Saved entries:
▼

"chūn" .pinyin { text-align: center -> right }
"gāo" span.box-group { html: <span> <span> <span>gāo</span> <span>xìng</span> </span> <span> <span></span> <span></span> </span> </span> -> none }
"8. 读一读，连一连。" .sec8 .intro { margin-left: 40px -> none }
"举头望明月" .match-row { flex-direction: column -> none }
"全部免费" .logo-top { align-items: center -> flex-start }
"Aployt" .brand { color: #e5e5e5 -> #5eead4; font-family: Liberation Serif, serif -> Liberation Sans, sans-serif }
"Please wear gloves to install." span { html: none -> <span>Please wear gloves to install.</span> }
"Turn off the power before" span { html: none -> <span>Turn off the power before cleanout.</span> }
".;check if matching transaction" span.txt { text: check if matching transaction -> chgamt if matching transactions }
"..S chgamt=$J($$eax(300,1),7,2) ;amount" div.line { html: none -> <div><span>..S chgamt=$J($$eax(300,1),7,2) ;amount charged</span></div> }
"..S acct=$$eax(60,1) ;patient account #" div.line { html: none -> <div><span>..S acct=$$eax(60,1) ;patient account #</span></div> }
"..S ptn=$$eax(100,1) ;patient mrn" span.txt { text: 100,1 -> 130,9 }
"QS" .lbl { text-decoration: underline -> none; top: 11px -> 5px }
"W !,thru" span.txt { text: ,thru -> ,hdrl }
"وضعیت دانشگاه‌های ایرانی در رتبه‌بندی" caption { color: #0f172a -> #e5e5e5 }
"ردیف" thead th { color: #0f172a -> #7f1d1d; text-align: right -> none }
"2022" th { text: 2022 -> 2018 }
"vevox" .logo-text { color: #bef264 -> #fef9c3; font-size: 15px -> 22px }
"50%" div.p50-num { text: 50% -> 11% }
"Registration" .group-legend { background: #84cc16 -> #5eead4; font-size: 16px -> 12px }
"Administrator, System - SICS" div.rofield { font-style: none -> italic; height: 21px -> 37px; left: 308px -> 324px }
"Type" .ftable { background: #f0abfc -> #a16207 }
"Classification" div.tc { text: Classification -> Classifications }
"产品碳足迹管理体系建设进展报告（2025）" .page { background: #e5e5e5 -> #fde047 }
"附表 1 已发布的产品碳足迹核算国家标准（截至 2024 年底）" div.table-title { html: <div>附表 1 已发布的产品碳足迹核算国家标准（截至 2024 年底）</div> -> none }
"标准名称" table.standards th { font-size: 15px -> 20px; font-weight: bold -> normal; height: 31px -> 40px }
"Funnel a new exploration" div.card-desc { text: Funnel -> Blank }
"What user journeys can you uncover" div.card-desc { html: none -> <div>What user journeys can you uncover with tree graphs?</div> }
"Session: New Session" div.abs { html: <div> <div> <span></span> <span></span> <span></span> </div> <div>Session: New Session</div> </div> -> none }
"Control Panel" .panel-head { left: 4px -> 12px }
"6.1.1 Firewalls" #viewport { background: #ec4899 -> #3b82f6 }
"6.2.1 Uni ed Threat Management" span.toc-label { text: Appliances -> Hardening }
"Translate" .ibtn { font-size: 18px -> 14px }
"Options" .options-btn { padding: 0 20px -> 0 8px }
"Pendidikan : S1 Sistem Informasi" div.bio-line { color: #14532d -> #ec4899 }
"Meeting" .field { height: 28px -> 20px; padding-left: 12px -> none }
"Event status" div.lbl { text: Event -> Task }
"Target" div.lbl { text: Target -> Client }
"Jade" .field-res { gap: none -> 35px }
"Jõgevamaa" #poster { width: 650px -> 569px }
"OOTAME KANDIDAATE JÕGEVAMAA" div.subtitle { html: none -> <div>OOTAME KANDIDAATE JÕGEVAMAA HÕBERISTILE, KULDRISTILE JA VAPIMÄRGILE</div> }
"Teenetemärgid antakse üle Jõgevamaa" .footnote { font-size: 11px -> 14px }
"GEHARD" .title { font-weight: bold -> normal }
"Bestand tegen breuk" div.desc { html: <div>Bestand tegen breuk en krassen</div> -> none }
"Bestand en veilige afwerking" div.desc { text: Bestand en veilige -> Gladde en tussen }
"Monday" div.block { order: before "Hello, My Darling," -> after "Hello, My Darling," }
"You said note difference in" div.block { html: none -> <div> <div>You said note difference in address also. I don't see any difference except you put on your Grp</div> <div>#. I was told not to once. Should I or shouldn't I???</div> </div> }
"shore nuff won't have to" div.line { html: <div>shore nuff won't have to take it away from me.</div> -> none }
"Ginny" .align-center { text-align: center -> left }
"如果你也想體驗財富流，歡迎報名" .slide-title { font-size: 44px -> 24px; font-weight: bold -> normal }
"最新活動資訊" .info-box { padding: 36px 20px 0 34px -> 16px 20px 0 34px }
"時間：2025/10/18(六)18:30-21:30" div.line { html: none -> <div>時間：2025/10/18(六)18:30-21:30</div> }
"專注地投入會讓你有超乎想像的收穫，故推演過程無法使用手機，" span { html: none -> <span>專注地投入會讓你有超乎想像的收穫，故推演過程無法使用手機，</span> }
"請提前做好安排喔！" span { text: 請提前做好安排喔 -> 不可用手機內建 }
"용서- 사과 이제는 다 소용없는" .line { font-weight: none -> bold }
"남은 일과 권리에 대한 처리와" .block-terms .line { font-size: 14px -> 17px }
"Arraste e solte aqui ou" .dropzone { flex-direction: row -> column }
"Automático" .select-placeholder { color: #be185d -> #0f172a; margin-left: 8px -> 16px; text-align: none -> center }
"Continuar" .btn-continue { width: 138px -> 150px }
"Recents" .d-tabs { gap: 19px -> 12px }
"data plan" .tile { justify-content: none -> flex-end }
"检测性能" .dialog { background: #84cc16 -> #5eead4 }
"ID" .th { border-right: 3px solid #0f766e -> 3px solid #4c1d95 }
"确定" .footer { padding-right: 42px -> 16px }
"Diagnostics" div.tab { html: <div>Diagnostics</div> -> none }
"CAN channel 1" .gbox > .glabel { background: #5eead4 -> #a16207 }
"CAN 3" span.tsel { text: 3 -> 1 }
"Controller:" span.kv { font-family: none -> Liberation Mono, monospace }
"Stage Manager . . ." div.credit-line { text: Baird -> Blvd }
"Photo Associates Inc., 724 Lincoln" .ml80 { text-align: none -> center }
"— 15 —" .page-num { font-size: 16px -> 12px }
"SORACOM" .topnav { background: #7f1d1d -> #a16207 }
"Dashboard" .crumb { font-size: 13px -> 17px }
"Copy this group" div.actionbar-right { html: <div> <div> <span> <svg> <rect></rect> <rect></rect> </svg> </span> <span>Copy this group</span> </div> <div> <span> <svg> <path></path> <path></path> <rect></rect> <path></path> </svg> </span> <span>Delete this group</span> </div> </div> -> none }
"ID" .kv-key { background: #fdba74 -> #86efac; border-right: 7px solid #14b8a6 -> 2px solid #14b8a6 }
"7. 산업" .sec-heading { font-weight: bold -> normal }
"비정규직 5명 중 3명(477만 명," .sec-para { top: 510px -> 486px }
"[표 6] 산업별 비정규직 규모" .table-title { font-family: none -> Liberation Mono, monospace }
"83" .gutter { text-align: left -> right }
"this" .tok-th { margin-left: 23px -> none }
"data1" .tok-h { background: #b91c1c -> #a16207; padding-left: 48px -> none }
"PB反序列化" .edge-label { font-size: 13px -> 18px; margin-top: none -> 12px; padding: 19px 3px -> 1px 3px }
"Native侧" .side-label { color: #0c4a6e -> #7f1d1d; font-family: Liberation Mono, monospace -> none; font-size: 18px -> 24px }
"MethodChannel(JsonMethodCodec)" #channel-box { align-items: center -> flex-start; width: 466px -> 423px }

▲

◆ Work item ◆
What you return should be the lines from the start of the data through the line with "text: check if", quoted exactly and nothing more.

◆ Answer for this exercise ◆
"chūn" .pinyin { text-align: center -> right }
"gāo" span.box-group { html: <span> <span> <span>gāo</span> <span>xìng</span> </span> <span> <span></span> <span></span> </span> </span> -> none }
"8. 读一读，连一连。" .sec8 .intro { margin-left: 40px -> none }
"举头望明月" .match-row { flex-direction: column -> none }
"全部免费" .logo-top { align-items: center -> flex-start }
"Aployt" .brand { color: #e5e5e5 -> #5eead4; font-family: Liberation Serif, serif -> Liberation Sans, sans-serif }
"Please wear gloves to install." span { html: none -> <span>Please wear gloves to install.</span> }
"Turn off the power before" span { html: none -> <span>Turn off the power before cleanout.</span> }
".;check if matching transaction" span.txt { text: check if matching transaction -> chgamt if matching transactions }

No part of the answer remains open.